Hayat nedir? Bu soru sıradan bir soru değildir. Çünkü bu sorunun cevabı aynı zamanda insan yaşama müdahale edebilir mi, buna yetkisi var mı soruları ile yakından irtibatlıdır. Eğer Hayat bir armağandır şeklinde bir cevap veriyorsanız o zaman insanın da dünyaya müdahale etme, yaşam zincirini bozmak gibi bir hak ve yetkisinin de olamayacağı şeklindeki saptama kendiliğinden doğru bir etik cevap olacaktır. Yok hayat bir armağan değil ise o zaman da yaşam üzerinde her tür tasarruf bir hak olarak görülür.

Kürtaj tartışmaları dolu dizgin sürüp giderken Yeşillerden bu konuda benim bedenim benim kararımın ötesinde bir şey çıkmamış olması Yeşillerin hayata ekoloji penceresindeb bakma noktasında ne denli eksik kaldığını, hani neredeyse eğer İklim Değişimi meselesi de olmasa ekoloji konusunun gündemimizden tamamı ile düştüğü söylenebilir. Yeşiller arasında derin ekolojist eko feminist gibi farklı ekoloji anlayışlarını savunanlar olmayınca ya da sesleri sol yeşil tahayyülün baskınlığı nedeniyle kısık kaldığından ekoloji meselesi de bilimsel bir tahayyül ya da çevre olgusu olmanın dışına çıkamadı.

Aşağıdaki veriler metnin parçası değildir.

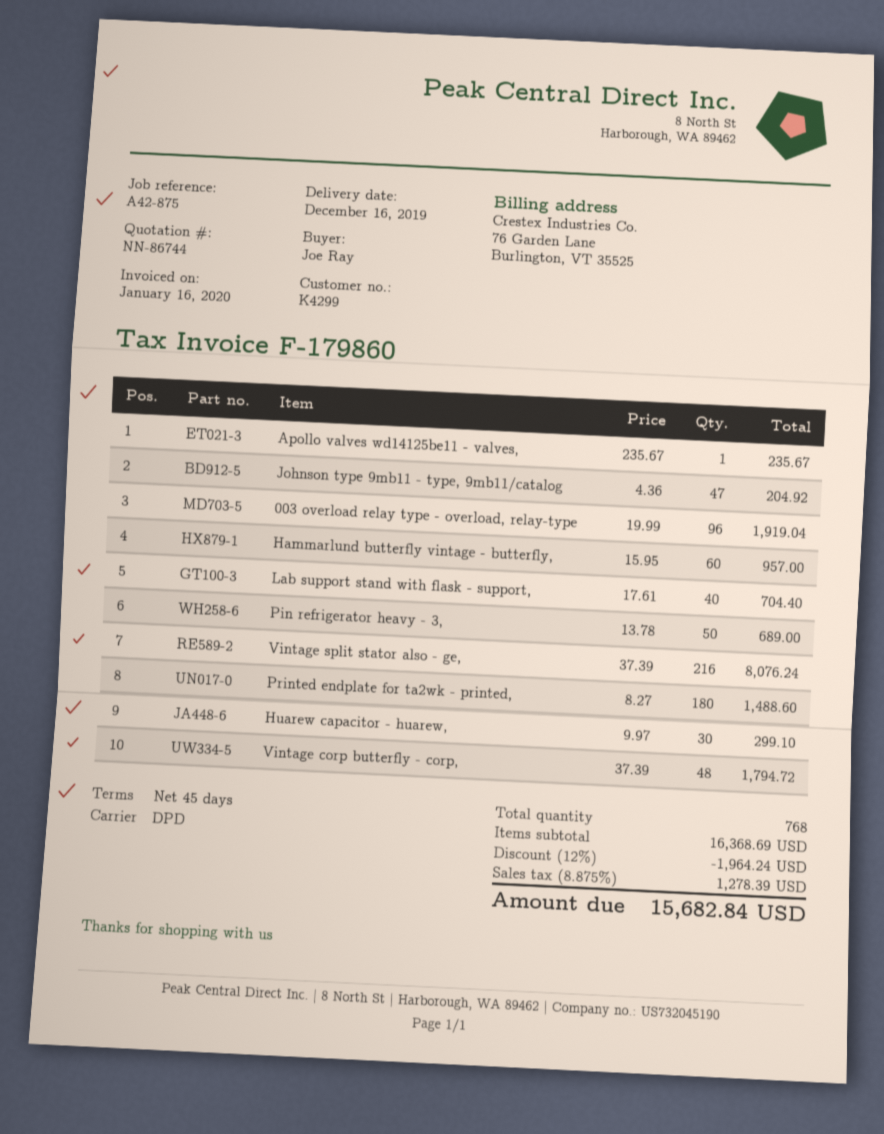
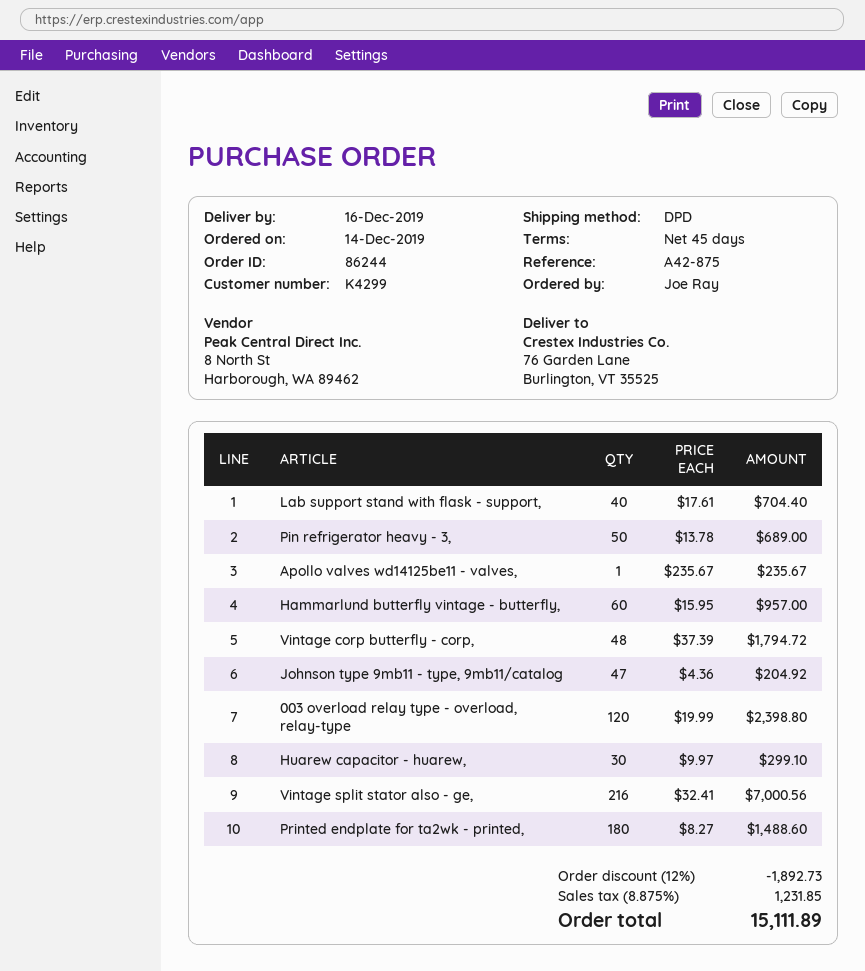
003 overload relay type - overload, relay-type: 96 x 19.99 = 1919.04 -> 120 x 19.99 = 2398.80
Vintage split stator also - ge,: 216 x 37.39 = 8076.24 -> 216 x 32.41 = 7000.56
discount: 12% = 1964.24 -> 12% = 1892.73
tax: 8.875% = 1278.39 -> 8.875% = 1231.85
total: 15682.84 -> 15111.89

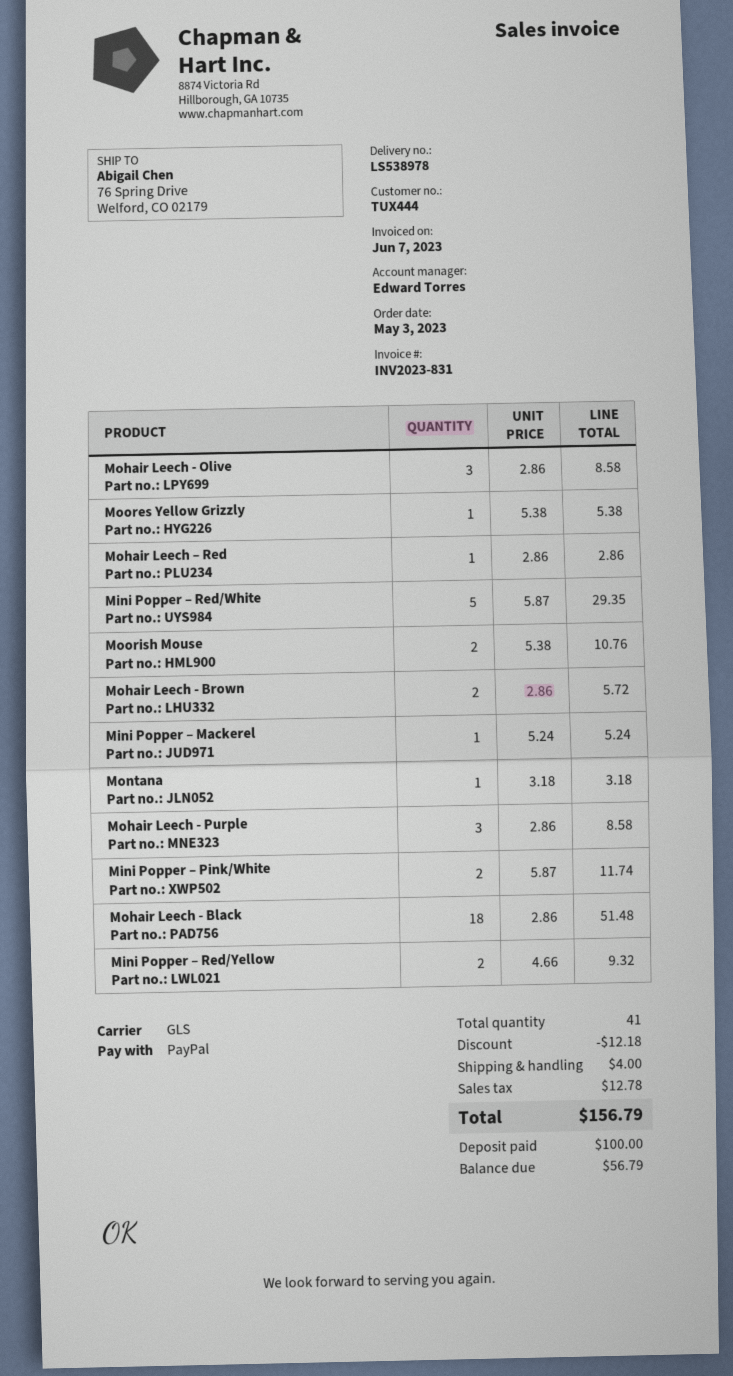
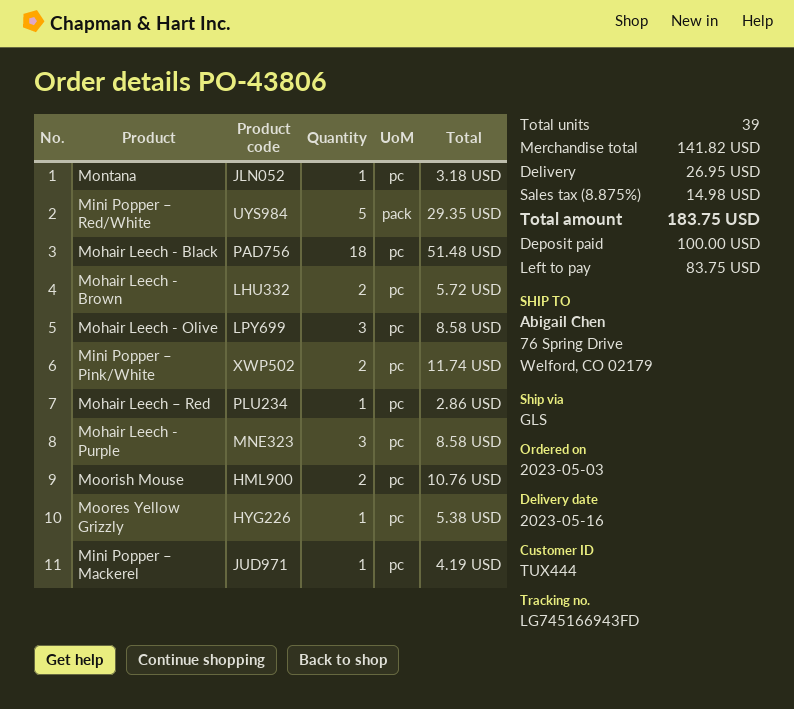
Mini Popper – Mackerel: 1 for 5.24 -> 1 for 4.19
Mini Popper – Red/Yellow: 2 for 9.32 -> none
total quantity: 41 -> 39
discount: 12.18 -> none
shipping: 4.00 -> 26.95
tax: 12.78 -> 14.98
total: 156.79 -> 183.75
balance: 56.79 -> 83.75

Oysa kürtaj meselesi basabayağı etik bir tartışmaydı ve ekolojist bir bakışa da gollük paslar atıp duruyordu. Çünkü  kürtaj meselesi eninde sonunda bizzat hayatın ne olduğu ve onun üzerinde tasarruf hakkımızın olup olmadığı ya da ne kadar ne düzeyde olduğu/olacaksa da ne kadar ve ne düzeyde olacağı meselesinden asla ayrı düşünülemez. Ha keza iklim değişimi tartışmaları da , su  meselesi de, GDO meselesi de dahası boğaza yapılacak üçüncü köprü meselesi de bu soru ve onunla bağlantılı bir sorudur.

İnsan insan olarak ontolojik tartışmalardan ve dolayısıyla da varlığın neliğine ilişkin sorulardan kaçamaz, tam da bu yüzden İntiharın felsefi bir mesele olduğunu söyleyen Camus çok haklıdır. Ölüm ve hayat anlam ve değer tartışmasından hiçbir biçimde bağımsız değildir.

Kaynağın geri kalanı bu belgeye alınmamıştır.